» WORK ORDER
Take the entries below and reproduce exactly the portion that begins at the line containing "[117,412,273,426] [70,446,150,457] Team" and ends at the line containing "(121, 661) none", keeping both ends, dropping pictures, and adding nothing else.

» PROVIDED DATA
Segment Open
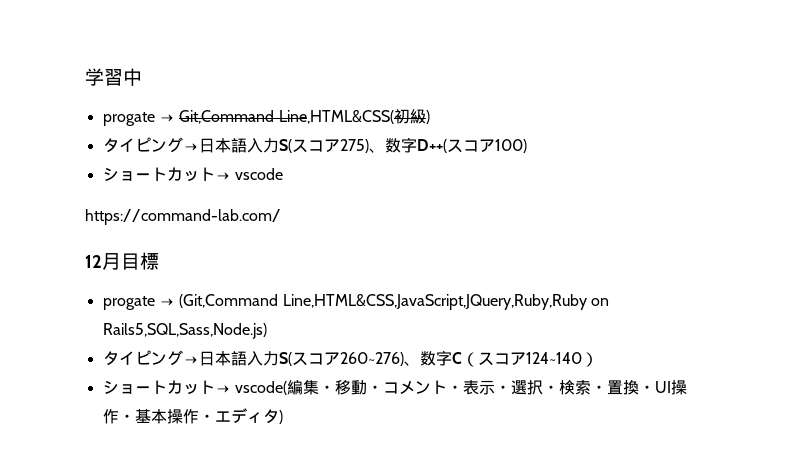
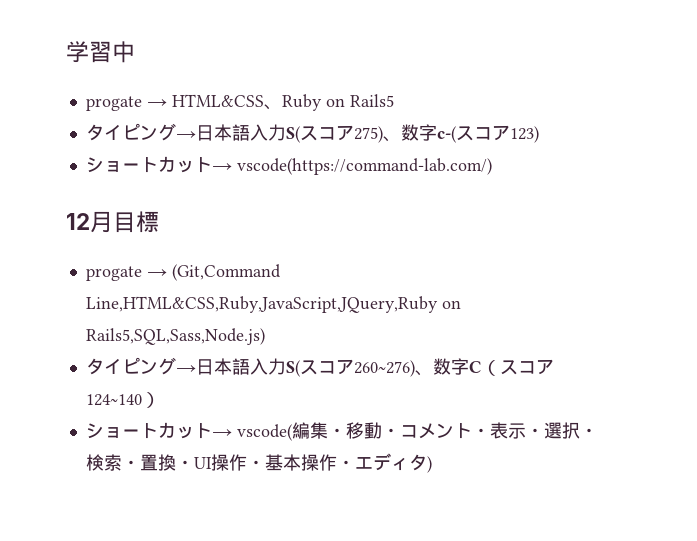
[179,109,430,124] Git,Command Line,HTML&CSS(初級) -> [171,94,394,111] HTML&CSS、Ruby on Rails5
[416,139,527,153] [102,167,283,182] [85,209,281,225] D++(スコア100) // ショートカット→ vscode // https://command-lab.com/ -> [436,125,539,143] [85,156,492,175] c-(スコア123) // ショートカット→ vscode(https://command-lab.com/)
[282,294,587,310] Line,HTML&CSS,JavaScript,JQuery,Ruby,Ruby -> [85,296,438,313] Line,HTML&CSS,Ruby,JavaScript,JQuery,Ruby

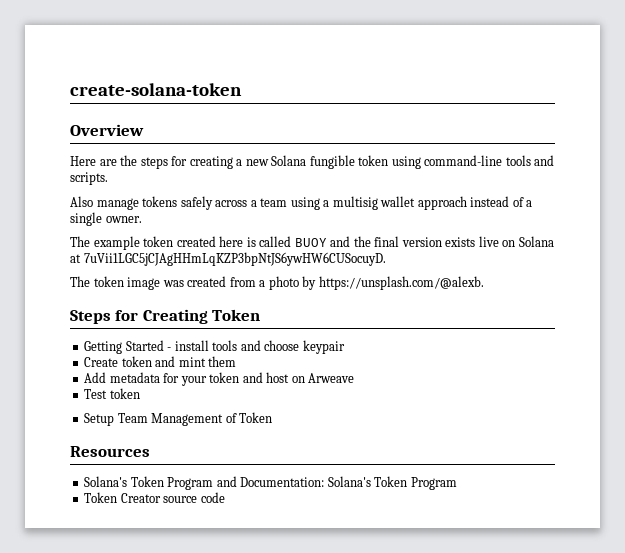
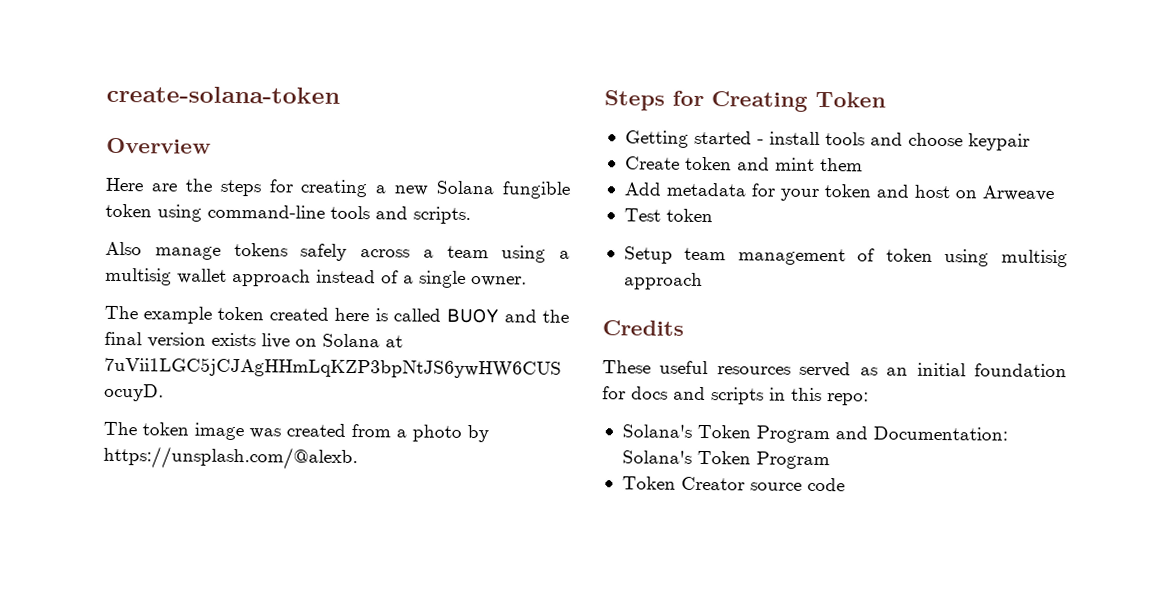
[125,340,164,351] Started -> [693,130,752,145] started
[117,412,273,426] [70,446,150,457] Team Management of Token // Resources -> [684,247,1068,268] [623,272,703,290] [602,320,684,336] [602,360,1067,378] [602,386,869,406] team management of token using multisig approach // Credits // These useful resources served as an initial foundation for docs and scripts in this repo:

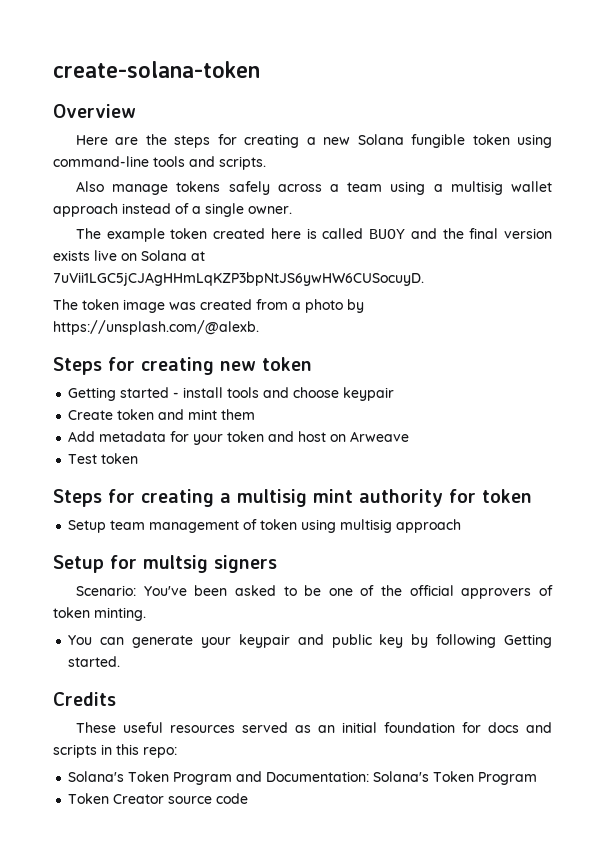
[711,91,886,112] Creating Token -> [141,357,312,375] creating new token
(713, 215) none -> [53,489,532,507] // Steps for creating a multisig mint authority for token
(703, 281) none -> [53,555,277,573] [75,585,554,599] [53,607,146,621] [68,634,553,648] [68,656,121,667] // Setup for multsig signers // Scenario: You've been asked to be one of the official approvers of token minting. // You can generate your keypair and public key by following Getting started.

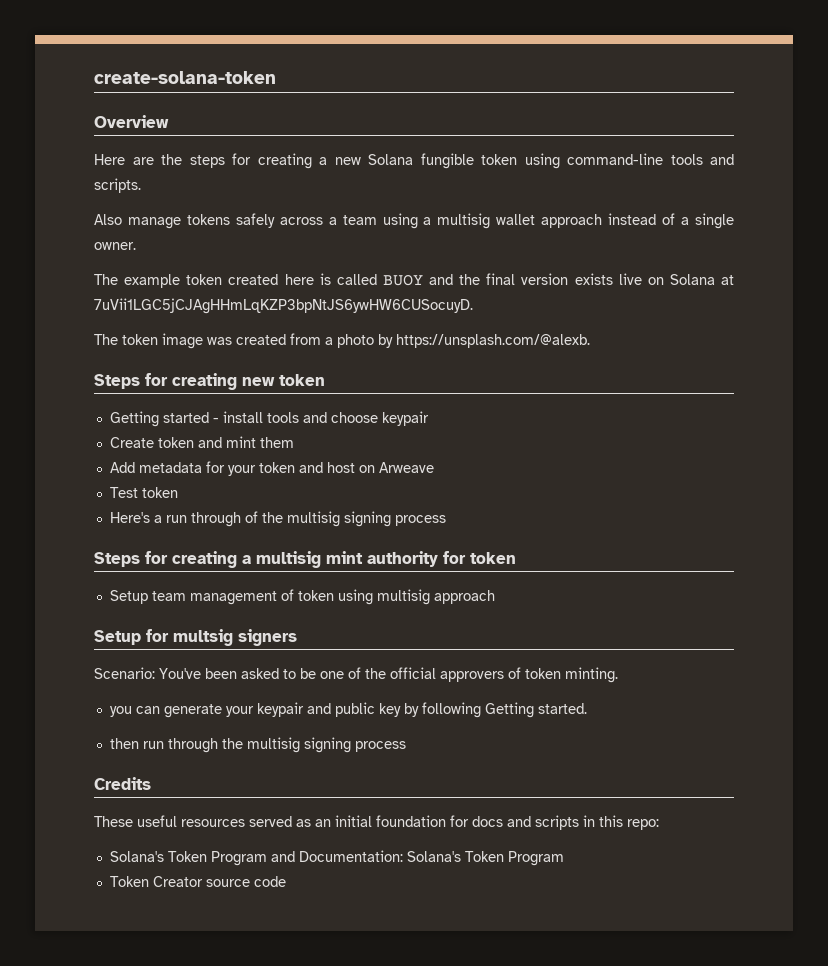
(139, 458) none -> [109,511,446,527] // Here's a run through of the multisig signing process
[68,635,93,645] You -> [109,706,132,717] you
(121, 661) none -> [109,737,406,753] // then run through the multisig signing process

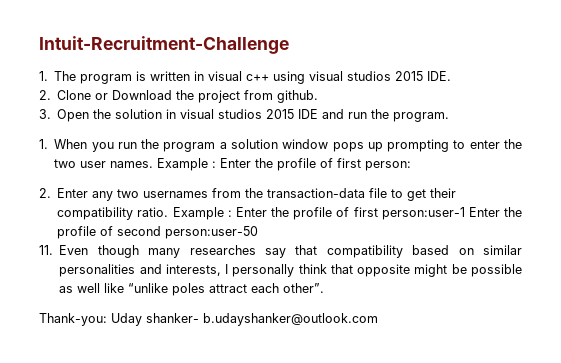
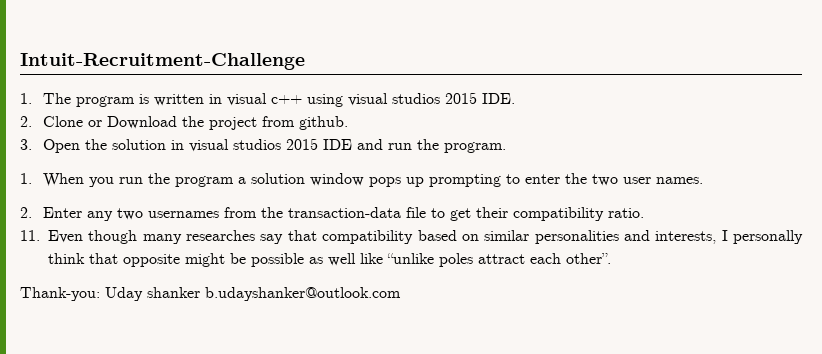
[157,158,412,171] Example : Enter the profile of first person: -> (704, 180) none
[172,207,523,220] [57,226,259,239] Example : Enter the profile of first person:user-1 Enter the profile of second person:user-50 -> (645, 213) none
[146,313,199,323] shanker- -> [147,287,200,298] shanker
Segment Closed
» EXERCISE OUTPUT
[117,412,273,426] [70,446,150,457] Team Management of Token // Resources -> [684,247,1068,268] [623,272,703,290] [602,320,684,336] [602,360,1067,378] [602,386,869,406] team management of token using multisig approach // Credits // These useful resources served as an initial foundation for docs and scripts in this repo:

[711,91,886,112] Creating Token -> [141,357,312,375] creating new token
(713, 215) none -> [53,489,532,507] // Steps for creating a multisig mint authority for token
(703, 281) none -> [53,555,277,573] [75,585,554,599] [53,607,146,621] [68,634,553,648] [68,656,121,667] // Setup for multsig signers // Scenario: You've been asked to be one of the official approvers of token minting. // You can generate your keypair and public key by following Getting started.

(139, 458) none -> [109,511,446,527] // Here's a run through of the multisig signing process
[68,635,93,645] You -> [109,706,132,717] you
(121, 661) none -> [109,737,406,753] // then run through the multisig signing process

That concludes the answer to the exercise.